Прощание с Вадимом вышло крайне драматичным. Расплакавшись на его плече, она молча приняла идею о побеге, хотя так и не свыклась до конца с мыслью, что покидает родину навсегда.

Глава 3

Лондон способен поразить любого своей имперской роскошью. Но прогуляться после спектакля по Трафальгарской площади, выйти на захватывающую дух от неземной красоты аллею Мэлл или очутиться на набережной Темзы перед сотканным из каменных кружев величественным Тауэром никому из труппы театра не удалось. Любоваться старым городом они могли лишь из окон своего автобуса, да и то под присмотром сопровождавших их повсюду сотрудников госбезопасности.

Столичная публика приняла их так горячо, что, казалось, знаменитый Ковент-Гарден вот-вот вспыхнет от массы положительной энергии, накопившейся в его стенах.

Следующим в их турне значился Париж. Когда всю труппу доставили в аэропорт Хитроу, Гале было объявлено, что она должна вернуться в Москву. Находясь в подавленном состоянии, она попрощалась с полюбившей её за время гастролей труппой, оставшись ждать своего рейса под присмотром приставленного к ней гэбиста. Невозможно описать обуревавшие её в эту минуту чувства. В голове всё смешалось. Мысль о том, что она недостойна представлять свой театр, казалась ей невероятной. Галя внезапно вспомнила слова Вадима, сказанные на прощанье в Ленинграде. Он был уверен в том, что её полюбят на Западе, что и подтвердилось за время недавних гастролей. «Они приняли меня как родную! За эту неделю я выросла в своих глазах как никогда!» – подумала она, приняв решение остаться в Англии.

Оглядевшись, она увидела двух констеблей в чёрных шлемах, стоявших в глубине зала и молча наблюдавших за толпой.

– Мне надо в туалет, – объявила она гэбисту на удивление спокойным голосом.

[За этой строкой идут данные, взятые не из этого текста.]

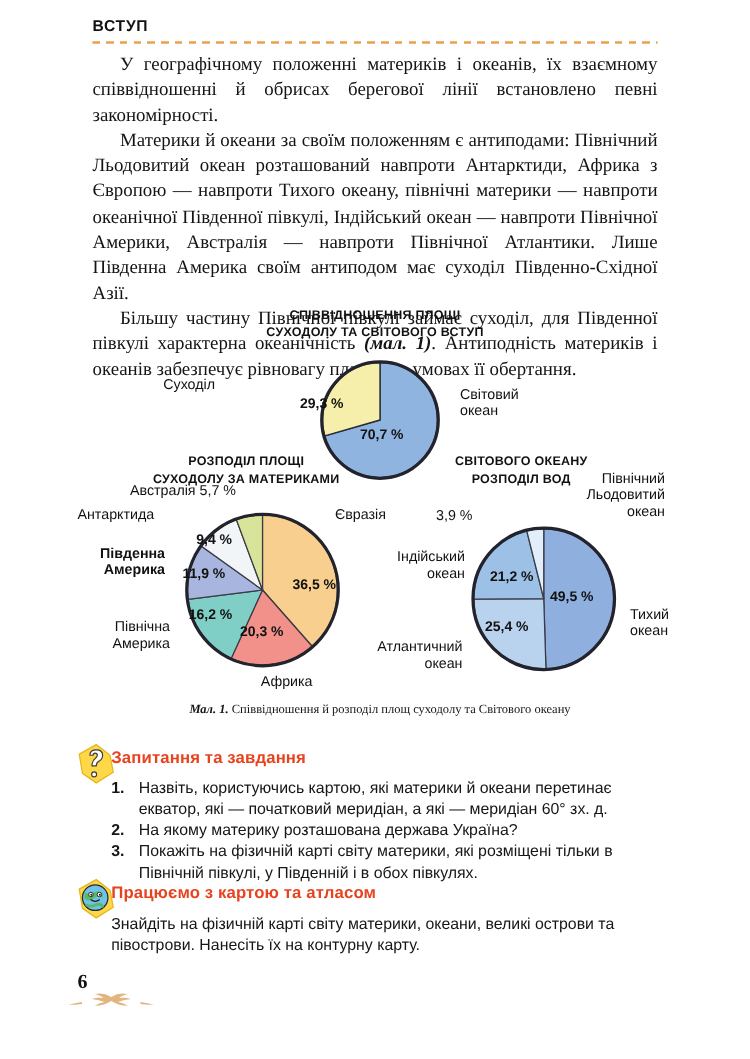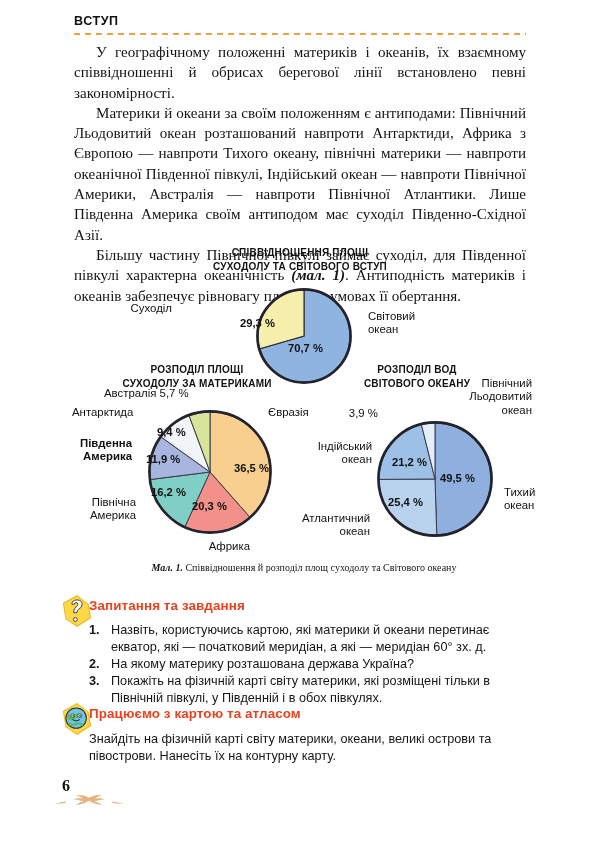--- a/index.html
+++ b/index.html
@@ -285,8 +285,8 @@
     <div class="cat-label" style="left:208px; top:160px;">Євразія</div>
 
     <div class="chart-title" style="position:absolute; left:262px; top:117px; width:190px;">
+      <div>СВІТОВОГО ОКЕАНУ</div>
       <div>РОЗПОДІЛ ВОД</div>
-      <div>СВІТОВОГО ОКЕАНУ</div>
     </div>
 
     <div class="pie-wrap" style="left:310px; top:168px; width:130px; height:130px;">

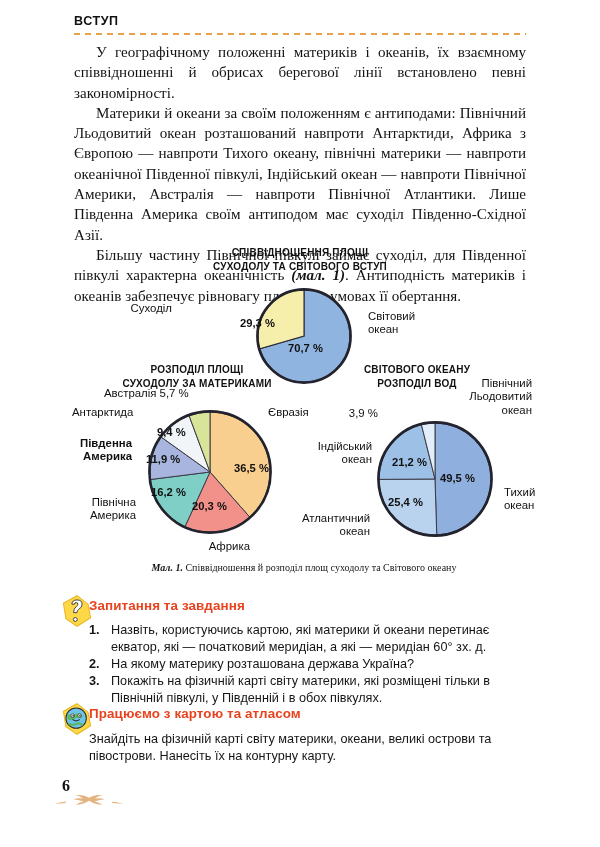--- a/index.html
+++ b/index.html
@@ -272,7 +272,7 @@
     </div>
 
     <div class="cat-label" style="left:44px; top:141px;">Австралія 5,7 %</div>
-    <div class="cat-label" style="left:12px; top:160px;">Антарктида</div>
+    <div class="cat-label" style="left:2px; top:160px;">Антарктида</div>
     <div class="cat-label r" style="left:0px; top:191px; width:72px;font-weight:bold;">
       <div>Південна</div>
       <div>Америка</div>

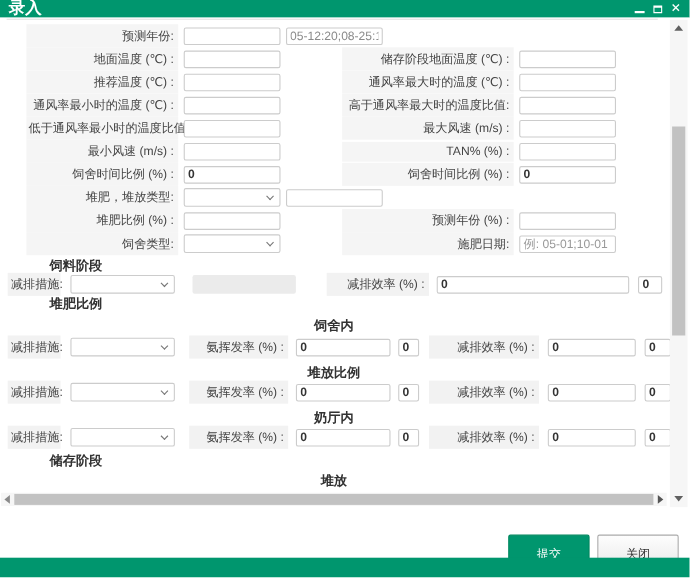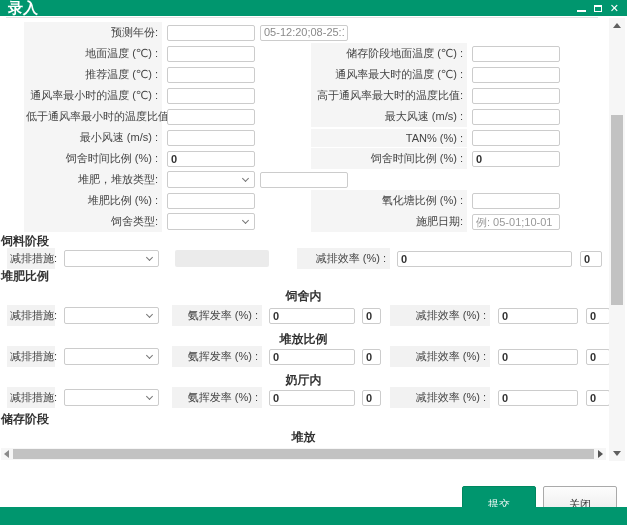--- a/index.html
+++ b/index.html
@@ -147,7 +147,7 @@
     <div class="trow">
       <span class="lab l1">堆肥比例 (%) :</span>
       <input class="inp w" value="" style="">
-      <span class="lab r1">氧化塘比例 (%) :</span>
+      <span class="lab r1">预测年份 (%) :</span>
       <input class="inp w" value="" style="">
     </div>
 

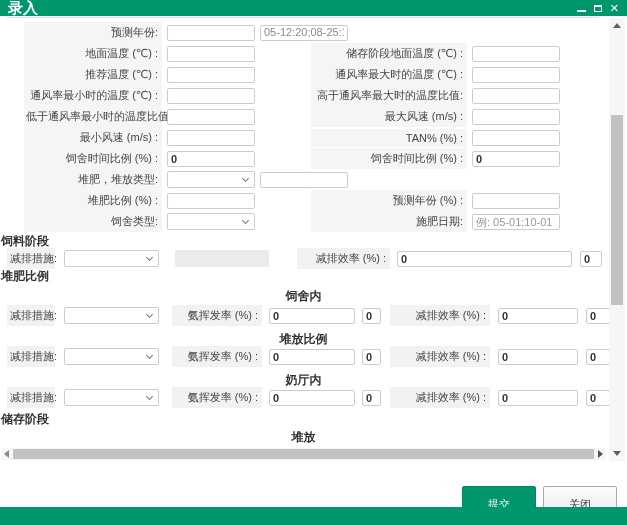--- a/index.html
+++ b/index.html
@@ -34,7 +34,7 @@
   .chev { width:5px; height:5px; border-right:1px solid #777; border-bottom:1px solid #777;
           transform:rotate(45deg); margin-top:-3px; }
   
-  .h-sec { height:14px; line-height:14px; padding-left:1px; font-weight:bold; font-size:12px; color:#333; }
+  .h-sec { height:14px; line-height:14px; padding-left:1px; font-weight:bold; font-size:12px; color:#333;margin-left:44px; }
   .h-center { width:607px; height:14px; line-height:14px; text-align:center; font-weight:bold; font-size:12px; color:#333; }
   
   .mrow { display:flex; align-items:center; height:21px; }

– Это где-то в конце зала, – ничего не заподозрив, сказал он.

Она уверенной походкой дошла до середины зала и, бросив короткий взгляд назад, мысленно оценила дистанцию между гэбистом и стоявшими впереди полицейскими. Выдохнув, она храбро бросилась к ним навстречу и, оказавшись совсем рядом, как диктор, выпалила по-английски заранее продуманный текст, объявив о своём желании попросить политическое убежище. То ли её русский акцент, то ли безумно горящий взгляд заставили полицейских, не колеблясь, взять Галю под свою опеку. Мягко придерживая её за локти, они, словно два телохранителя, спасавшие своего босса от опасности, двинулись к выходу.

– Что здесь происходит? – выкрикнул по-английски подлетевший в тот же миг гэбист и попытался вырвать Галю у них из рук.

– Прекратите! Я сама попросила политического убежища, – с негодованием воскликнула она.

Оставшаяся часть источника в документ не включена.